Magistrati e politici, tutti sotto la legge

Ancora una volta, si è aperto uno scontro fra il Governo e la magistratura. Perché il Governo aveva disposto che un certo numero di immigrati richiedenti asilo fosse trattenuto, in stato di semidetenzione, in un centro di soggiorno. Tutti sapevano che un provvedimento di questo tipo, che incide sulla libertà personale, per essere eseguito ha bisogno di essere convalidato dall’autorità giudiziaria. La quale si deve pronunciare sulla base di regole assai complesse e delicate – molte delle quali stabilite dalla normativa dell’Unione Europea e interpretate dall’apposita Corte di Giustizia.

Dal momento che l’approvazione della magistratura era necessaria – su questo non c’è dubbio – si doveva pur mettere nel conto la possibilità che il magistrato competente dicesse no; e così è stato. Non a capocchia; il provvedimento è motivato. È una decisione che tecnicamente può essere giusta o sbagliata; è consentito appellarsi, e qualcun altro deciderà.

Quello che assolutamente non si può dire è che la magistratura sia andata fuori della propria sfera di competenza e abbia invaso quella del potere esecutivo. Una delle leggi più importanti della storia d’Italia, la n. 2248 del 20 marzo 1865, ancora in vigore, stabilisce che quando sono in gioco i diritti civili e politici delle persone – e questo è il caso – i giudici possono (devono) “disapplicare” gli atti del potere esecutivo se non sono conformi alle leggi. E non importa se il potere esecutivo è eletto dal popolo e i giudici no. Si chiama principio dello “stato di diritto” e della separazione dei poteri, ovvero del loro bilanciamento. Lo ammettevano anche Vittorio Emanuele II e i suoi ministri, i quali erano di quel partito che è ricordato con il nome – guarda un po’ – di “destra storica”.

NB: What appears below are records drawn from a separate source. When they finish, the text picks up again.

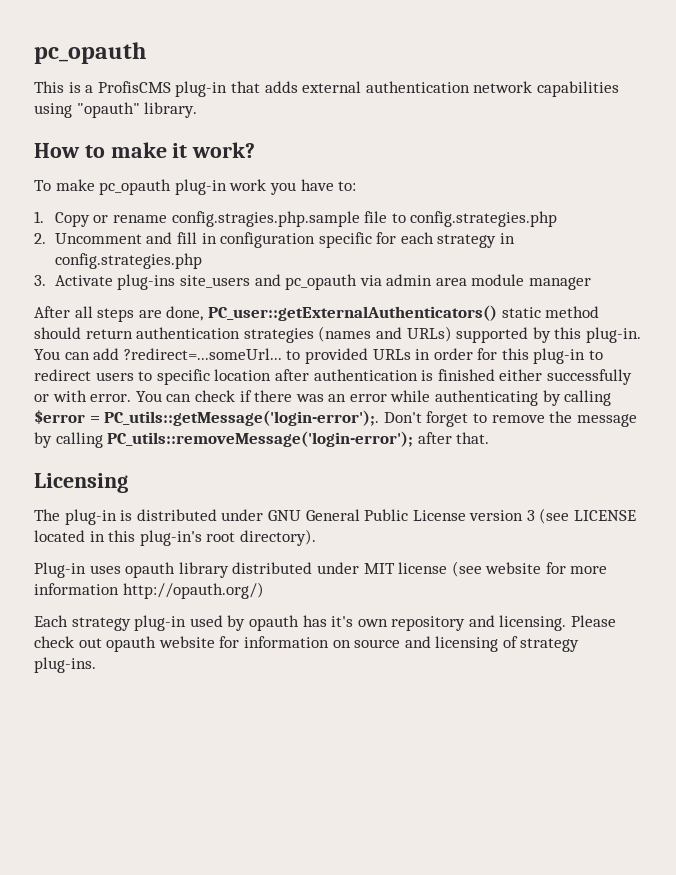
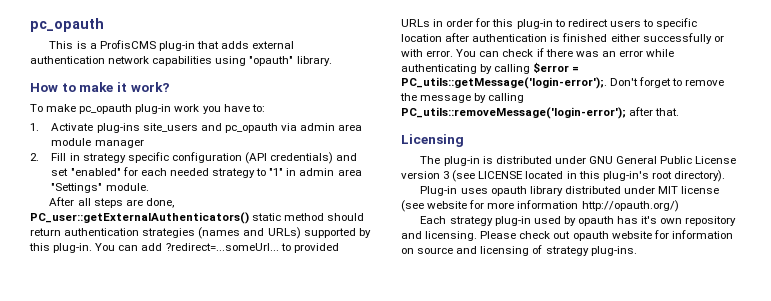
[54,211,558,227] [34,232,516,248] [54,253,202,269] [34,275,46,286] Copy or rename config.stragies.php.sample file to config.strategies.php // 2. Uncomment and fill in configuration specific for each strategy in config.strategies.php // 3. -> (39, 127) none
(592, 283) none -> [30,152,358,164] [51,167,362,178] [51,183,149,193] // 2. Fill in strategy specific configuration (API credentials) and set "enabled" for each needed strategy to "1" in admin area "Settings" module.

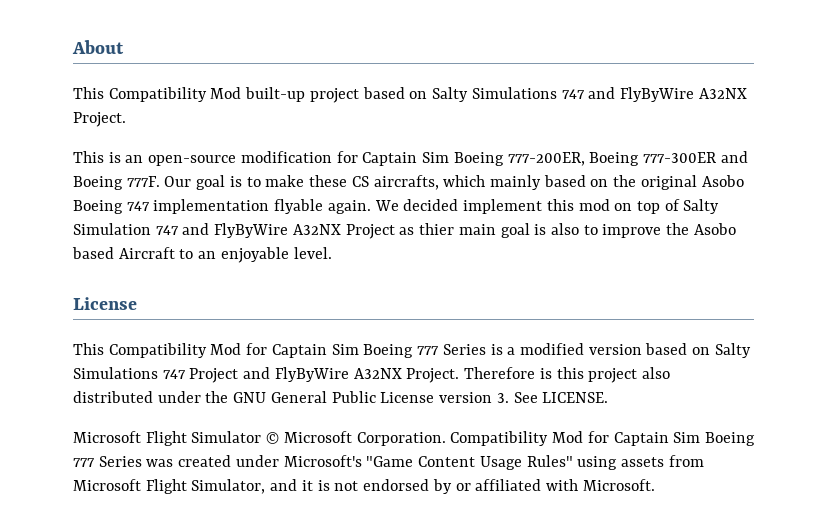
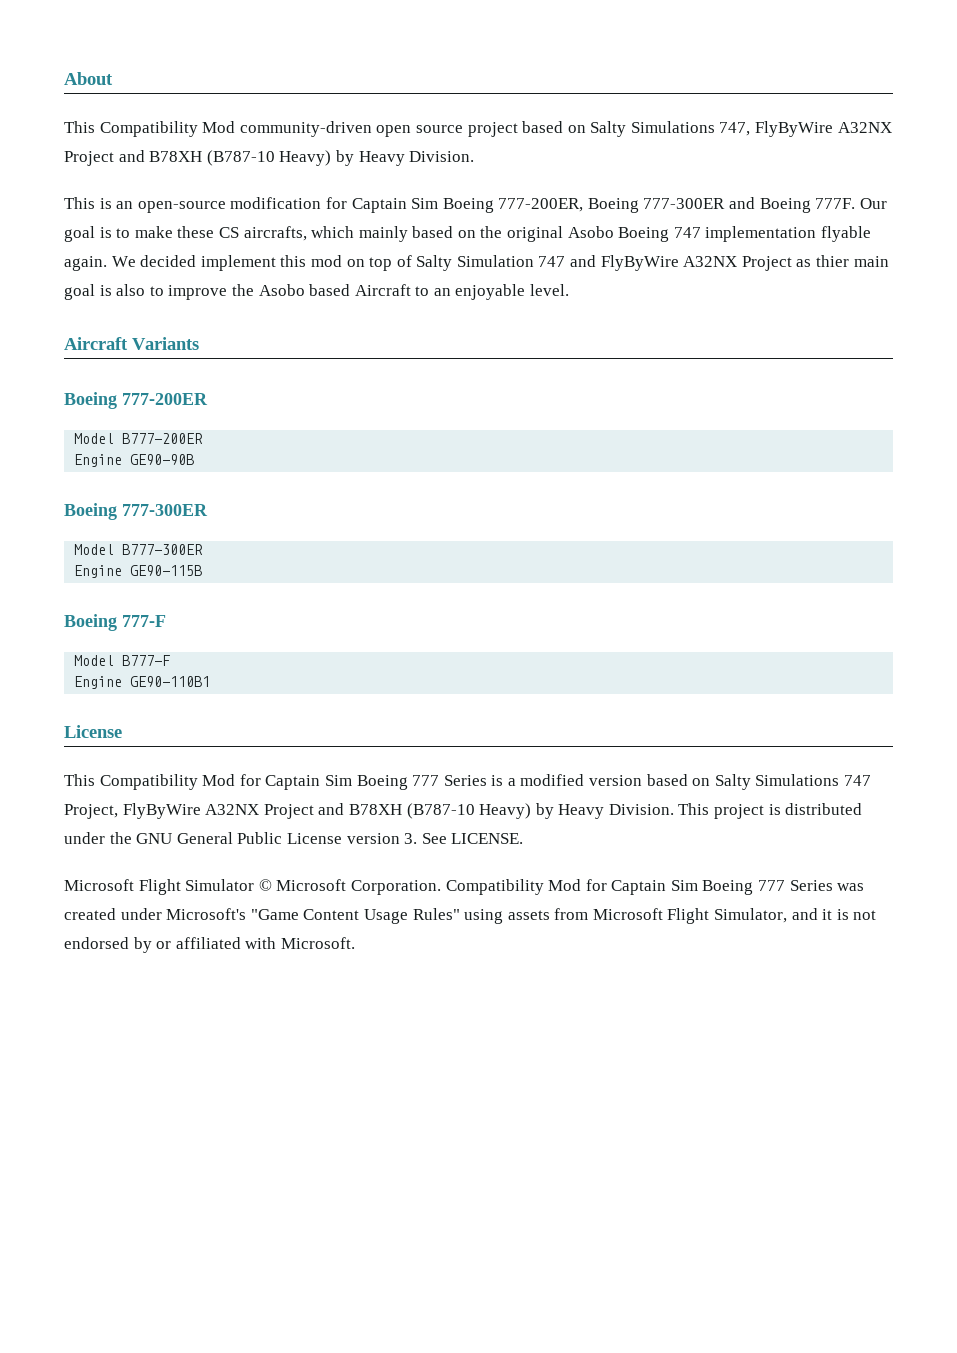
[245,87,306,102] built-up -> [239,121,463,137] community-driven open source
[561,87,747,102] [73,112,126,127] 747 and FlyByWire A32NX Project. -> [719,121,892,137] [64,150,475,166] 747, FlyByWire A32NX Project and B78XH (B787-10 Heavy) by Heavy Division.
(332, 253) none -> [64,337,199,350] [64,392,208,409] [74,433,204,444] [74,454,195,467] [64,503,208,520] [74,544,204,555] [74,565,203,578] [64,614,166,631] [74,655,171,666] [74,676,211,689] // Aircraft Variants // Boeing 777-200ER // Model B777-200ER // Engine GE90-90B // Boeing 777-300ER // Model B777-300ER // Engine GE90-115B // Boeing 777-F // Model B777-F // Engine GE90-110B1
[189,367,670,383] Project and FlyByWire A32NX Project. Therefore is this project also -> [64,803,781,819] Project, FlyByWire A32NX Project and B78XH (B787-10 Heavy) by Heavy Division. This project is

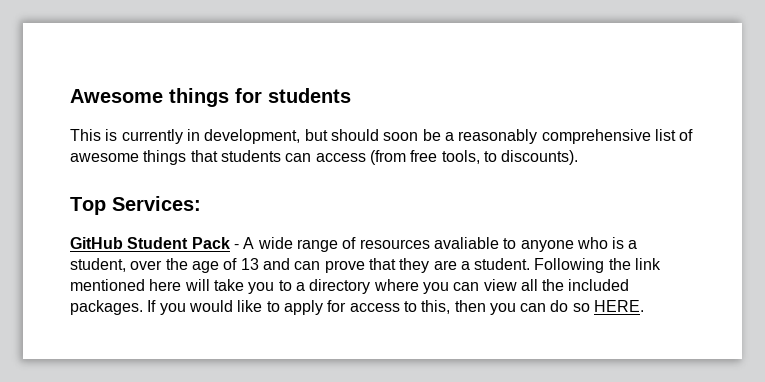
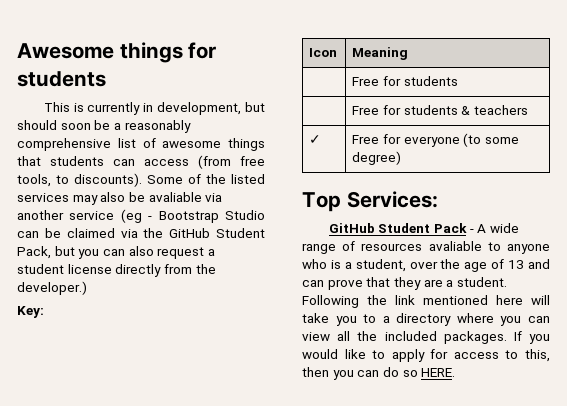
(579, 157) none -> [147,174,265,184] [17,192,223,205] [17,209,265,223] [17,228,265,238] [17,246,215,259] [17,264,216,277] [17,281,87,295] [17,306,44,318] [309,48,338,57] [352,47,409,60] [352,76,458,86] [352,105,529,115] [309,135,322,144] [352,133,520,147] [352,151,402,165] Some of the listed services may also be avaliable via another service (eg - Bootstrap Studio can be claimed via the GitHub Student Pack, but you can also request a student license directly from the developer.) // Key: // Icon | Meaning // | Free for students // | Free for students & teachers // ✓ | Free for everyone (to some degree)

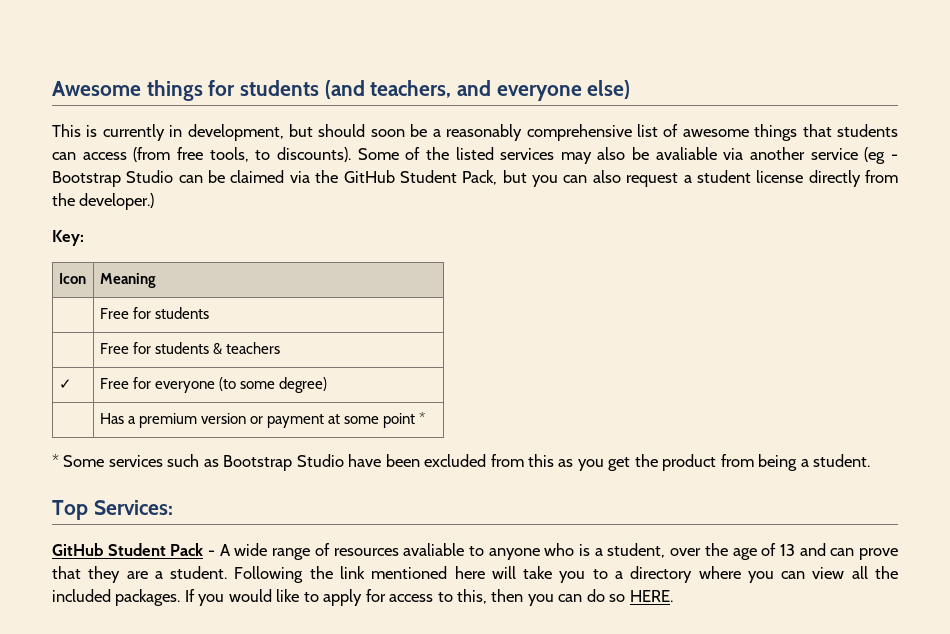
(106, 79) none -> [324,80,631,101] (and teachers, and everyone else)
(402, 158) none -> [99,412,426,428] [52,454,871,471] // | Has a premium version or payment at some point * // * Some services such as Bootstrap Studio have been excluded from this as you get the product from being a student.

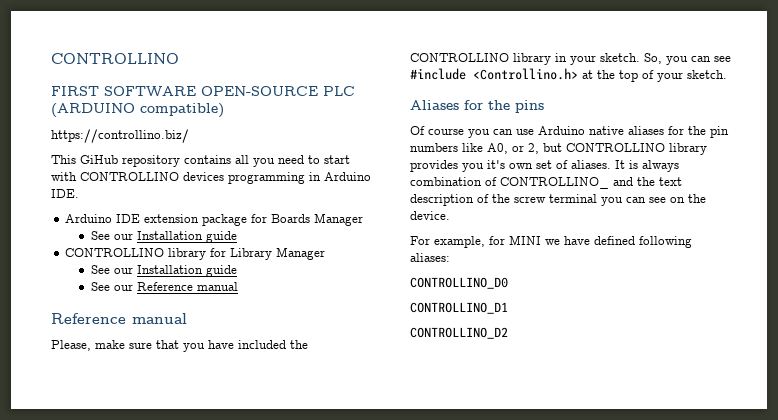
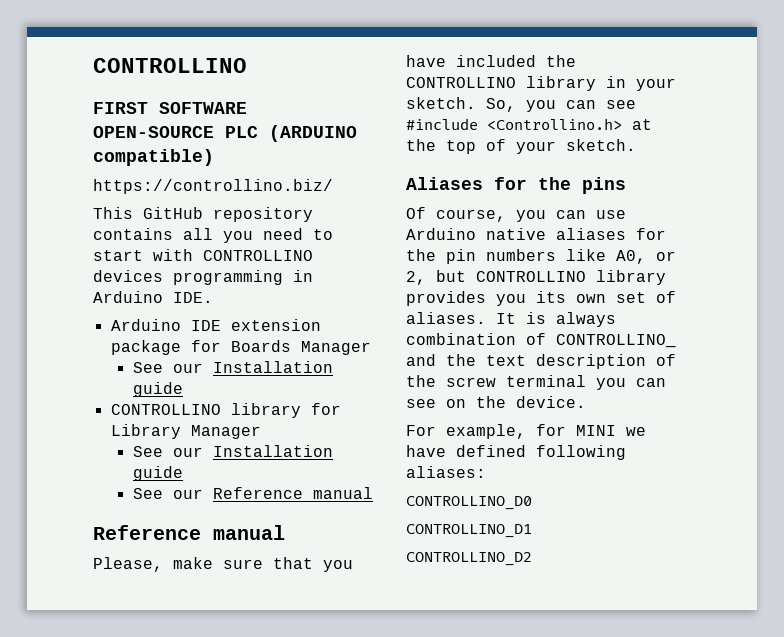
[80,155,118,164] GiHub -> [143,207,203,219] GitHub
[428,128,464,135] course -> [436,209,506,222] course,
[487,160,505,169] it's -> [536,291,566,303] its

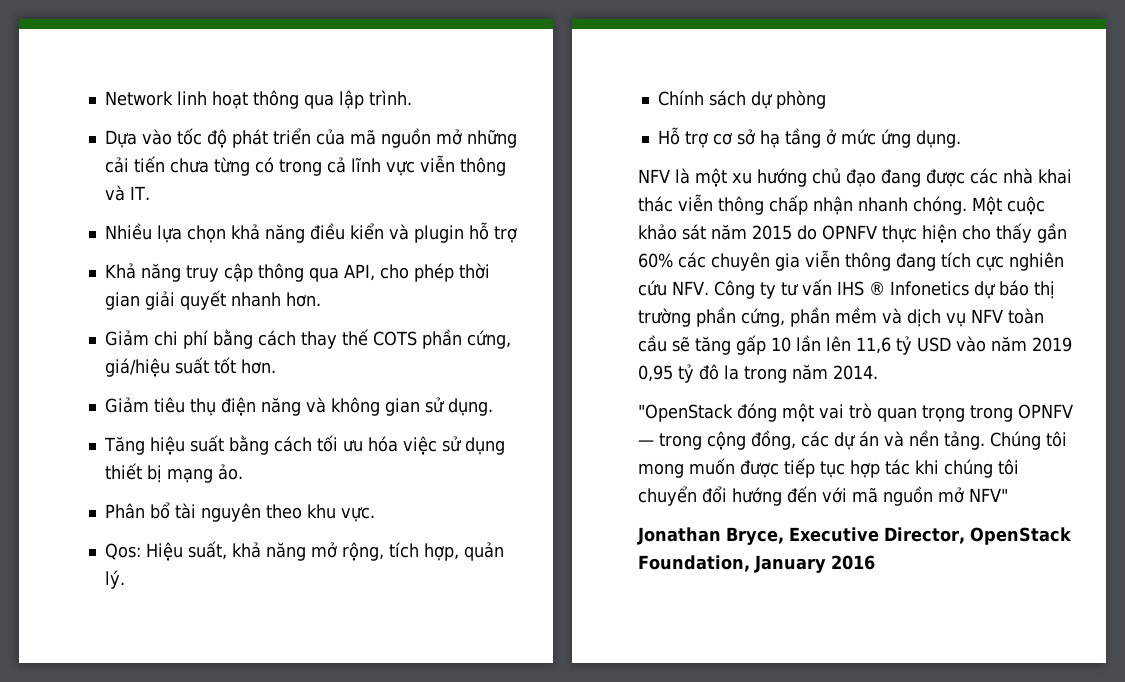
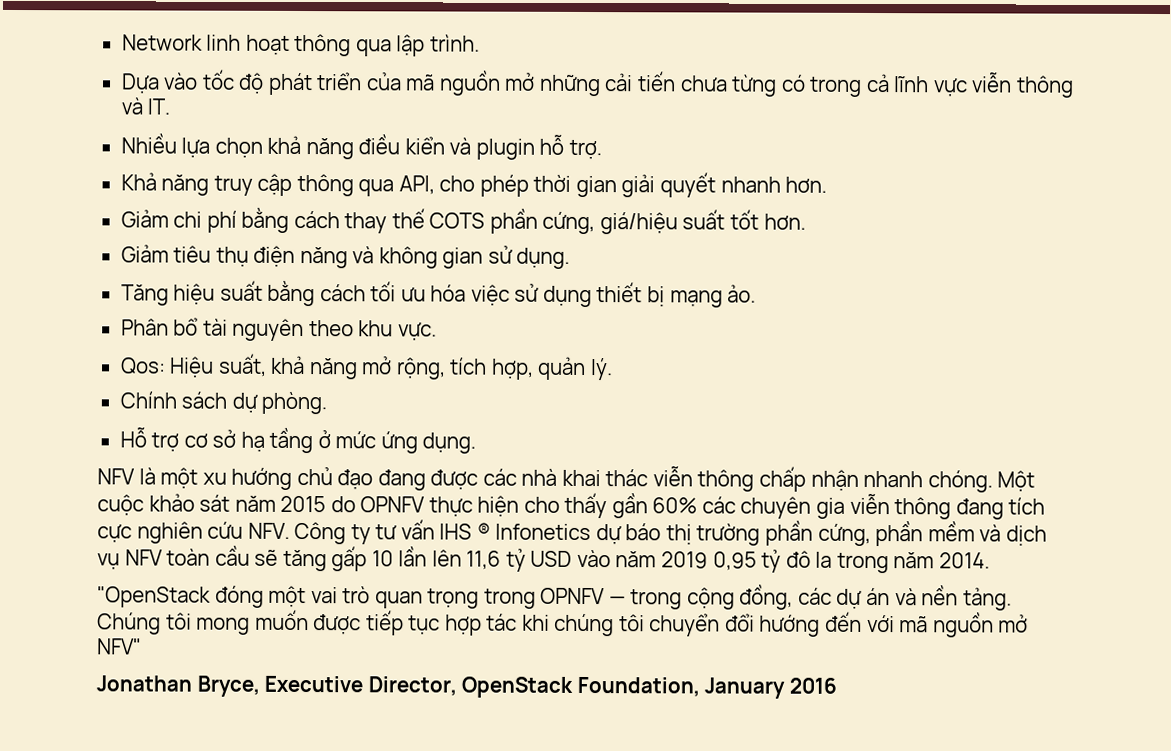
[493,226,517,243] trợ -> [568,139,602,160] trợ.
[775,90,826,109] phòng -> [261,391,328,415] phòng.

E poi, nel 1865 non esistevano ancora l’Unione Europea, né le carte (e le corti) sovranazionali per la tutela dei diritti fondamentali dell’uomo; cioè quei superpoteri che hanno il compito di garantire il rispetto dei diritti di chiunque nei confronti degli stati, al di sopra persino delle legislazioni dei singoli paesi, se occorre. Poi, la singola decisione di un singolo magistrato può essere tecnicamente discutibile; ma i princìpi rimangono. È anche vero che i magistrati come persone dovrebbero stare più attenti, quando parlano di politica in privato, a non fornire pretesti a chi li accusa di essere di parte.